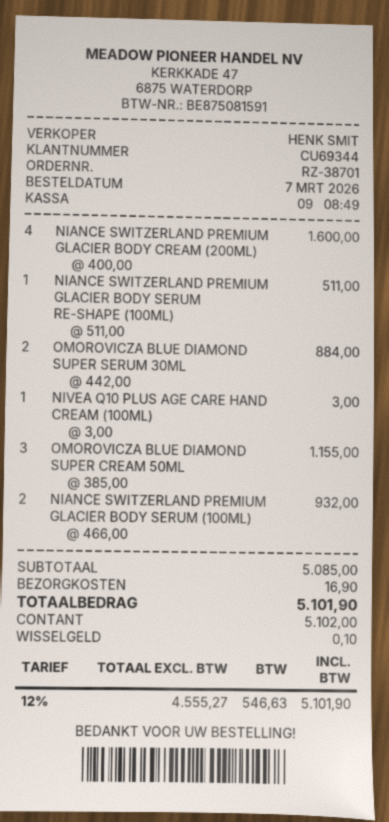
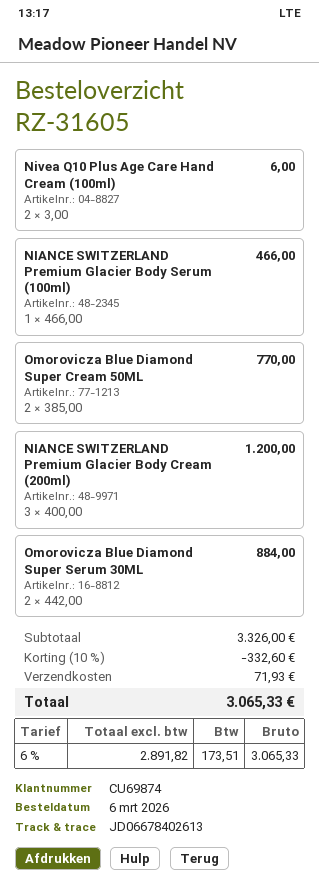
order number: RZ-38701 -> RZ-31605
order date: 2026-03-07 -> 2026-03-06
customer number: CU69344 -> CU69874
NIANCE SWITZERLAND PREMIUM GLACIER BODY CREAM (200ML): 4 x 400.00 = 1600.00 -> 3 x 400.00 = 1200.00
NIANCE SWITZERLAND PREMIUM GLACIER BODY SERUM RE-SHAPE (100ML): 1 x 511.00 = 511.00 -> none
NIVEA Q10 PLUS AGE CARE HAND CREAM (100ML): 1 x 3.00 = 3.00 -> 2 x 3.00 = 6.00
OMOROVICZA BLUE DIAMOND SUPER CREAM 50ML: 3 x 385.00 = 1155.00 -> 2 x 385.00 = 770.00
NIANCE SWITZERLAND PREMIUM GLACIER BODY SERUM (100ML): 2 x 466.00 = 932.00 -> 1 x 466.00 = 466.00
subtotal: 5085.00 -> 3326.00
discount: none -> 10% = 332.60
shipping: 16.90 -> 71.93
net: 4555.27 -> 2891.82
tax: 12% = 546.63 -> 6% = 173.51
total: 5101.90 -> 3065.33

> Task to carry out
Would you set down each line of the listing above exactly, apart from the pictures?

> Task response
order number: RZ-38701 -> RZ-31605
order date: 2026-03-07 -> 2026-03-06
customer number: CU69344 -> CU69874
NIANCE SWITZERLAND PREMIUM GLACIER BODY CREAM (200ML): 4 x 400.00 = 1600.00 -> 3 x 400.00 = 1200.00
NIANCE SWITZERLAND PREMIUM GLACIER BODY SERUM RE-SHAPE (100ML): 1 x 511.00 = 511.00 -> none
NIVEA Q10 PLUS AGE CARE HAND CREAM (100ML): 1 x 3.00 = 3.00 -> 2 x 3.00 = 6.00
OMOROVICZA BLUE DIAMOND SUPER CREAM 50ML: 3 x 385.00 = 1155.00 -> 2 x 385.00 = 770.00
NIANCE SWITZERLAND PREMIUM GLACIER BODY SERUM (100ML): 2 x 466.00 = 932.00 -> 1 x 466.00 = 466.00
subtotal: 5085.00 -> 3326.00
discount: none -> 10% = 332.60
shipping: 16.90 -> 71.93
net: 4555.27 -> 2891.82
tax: 12% = 546.63 -> 6% = 173.51
total: 5101.90 -> 3065.33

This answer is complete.